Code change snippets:

************

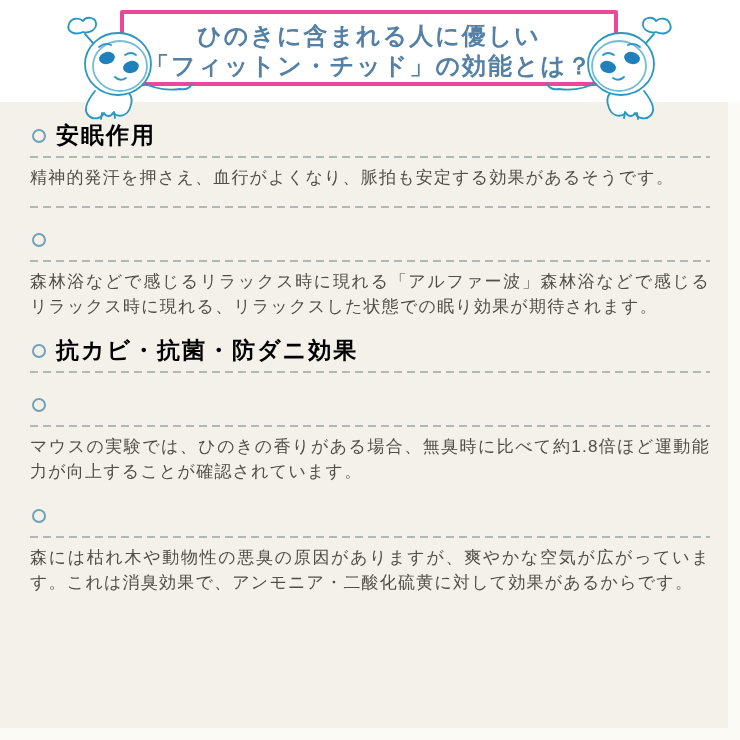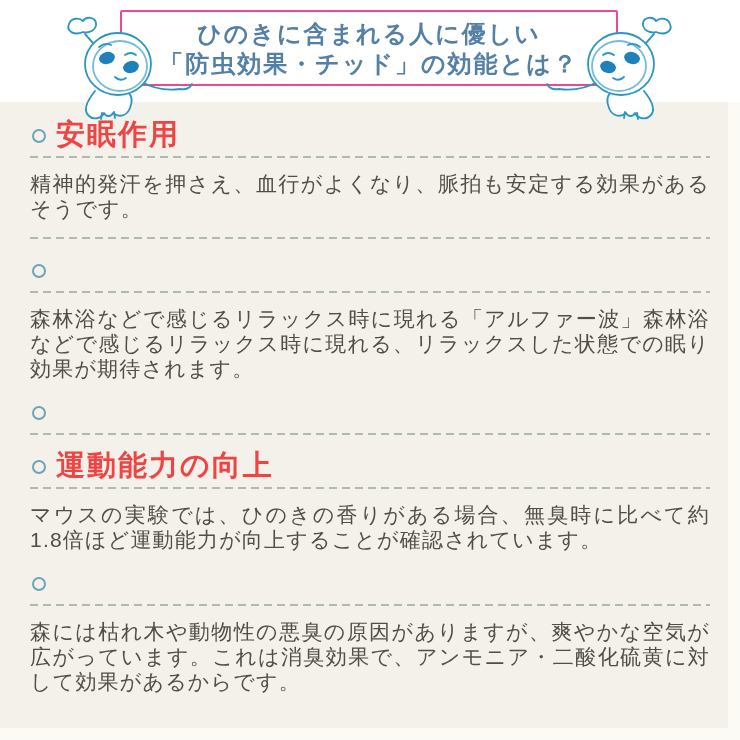"ひのきに含まれる人に優しい" .banner { border: 2px solid #ec4899 -> 4px solid #ec4899 }
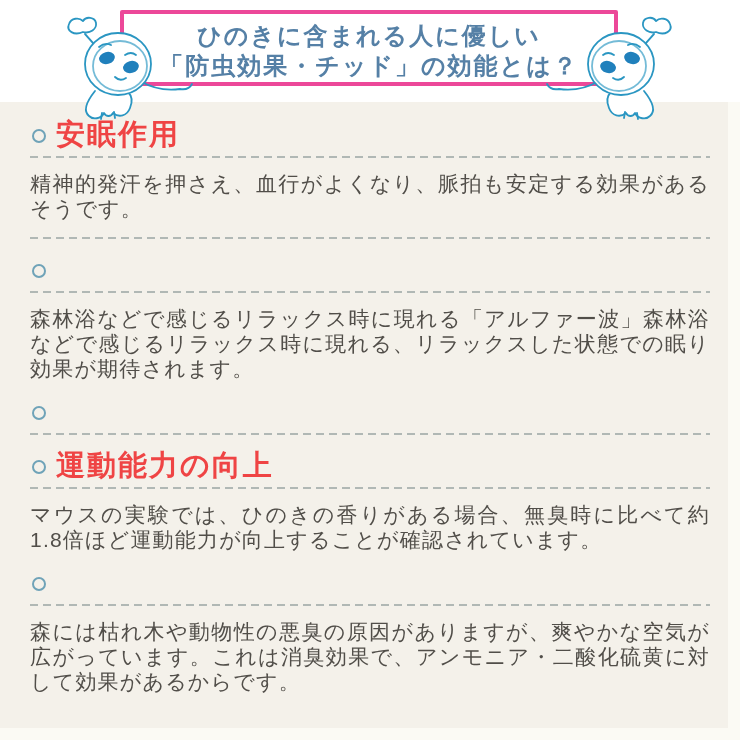"「防虫効果・チッド」の効能とは？" div.banner-line { text: 防虫効果 -> フィットン }
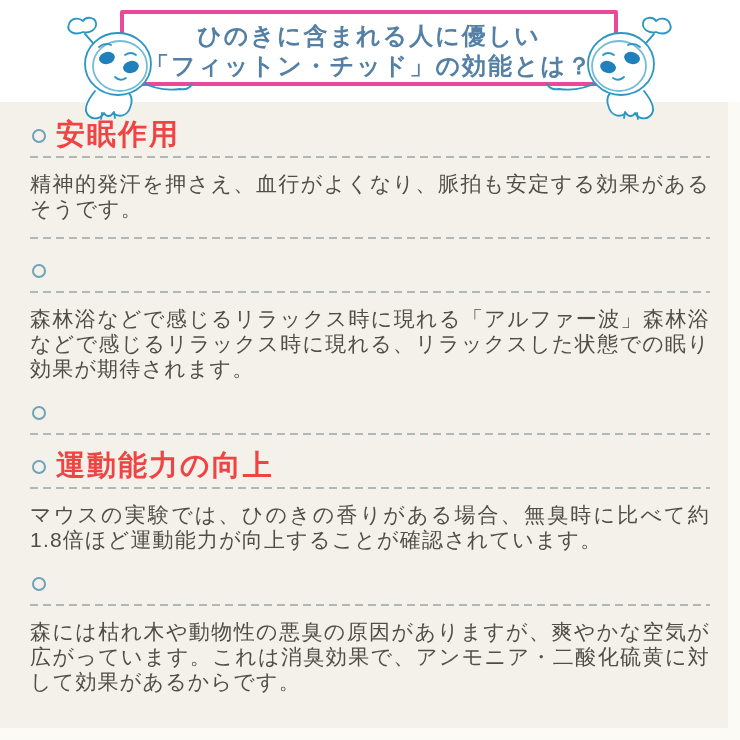"安眠作用" .section-heading { color: #ef4444 -> #000000; font-size: 29px -> 23px }
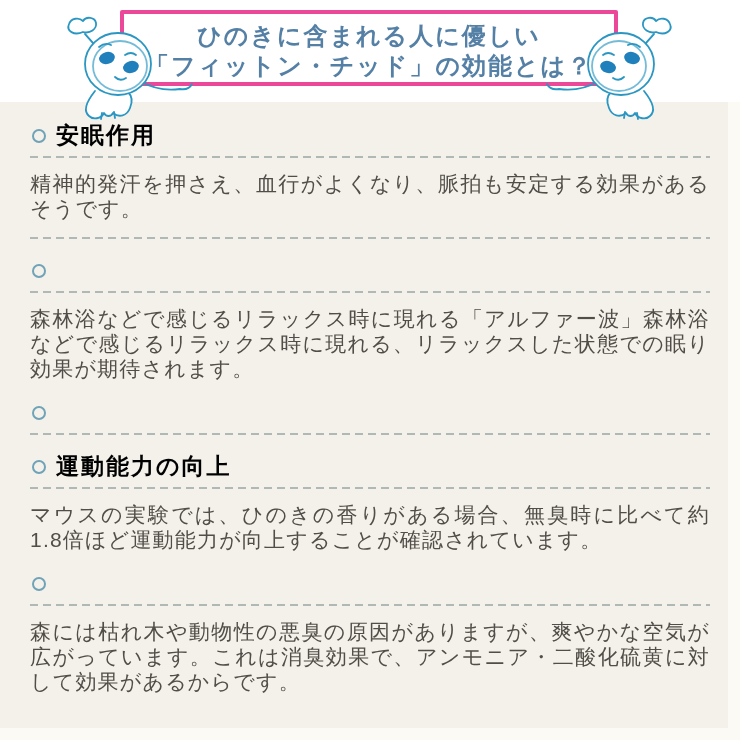"精神的発汗を押さえ、血行がよくなり、脈拍も安定する効果があるそうです。" .section-body { font-size: 21px -> 17px; margin-top: 13px -> 7px }
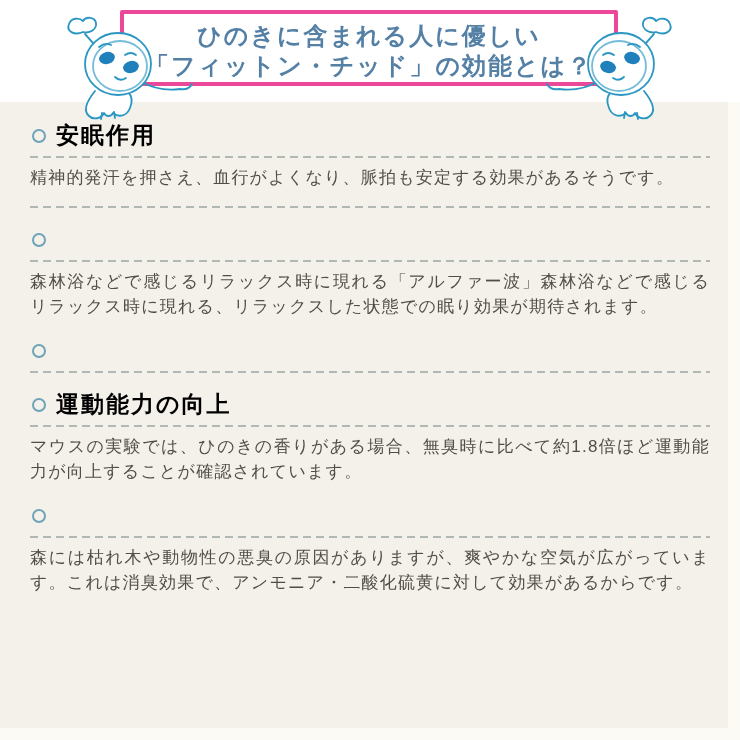"抗カビ・抗菌・防ダニ効果" span { html: none -> <span>抗カビ・抗菌・防ダニ効果</span> }
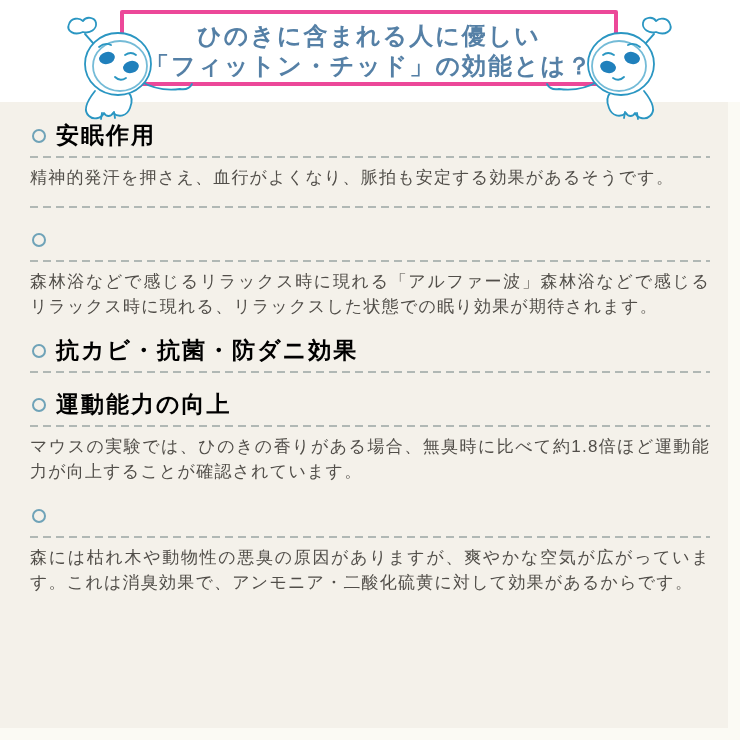"運動能力の向上" span { html: <span>運動能力の向上</span> -> none }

************

### WORK INSTRUCTIONS
When you repeat the data, keep it exact and drop every picture.

### ANSWER SECTION
"ひのきに含まれる人に優しい" .banner { border: 2px solid #ec4899 -> 4px solid #ec4899 }
"「防虫効果・チッド」の効能とは？" div.banner-line { text: 防虫効果 -> フィットン }
"安眠作用" .section-heading { color: #ef4444 -> #000000; font-size: 29px -> 23px }
"精神的発汗を押さえ、血行がよくなり、脈拍も安定する効果があるそうです。" .section-body { font-size: 21px -> 17px; margin-top: 13px -> 7px }
"抗カビ・抗菌・防ダニ効果" span { html: none -> <span>抗カビ・抗菌・防ダニ効果</span> }
"運動能力の向上" span { html: <span>運動能力の向上</span> -> none }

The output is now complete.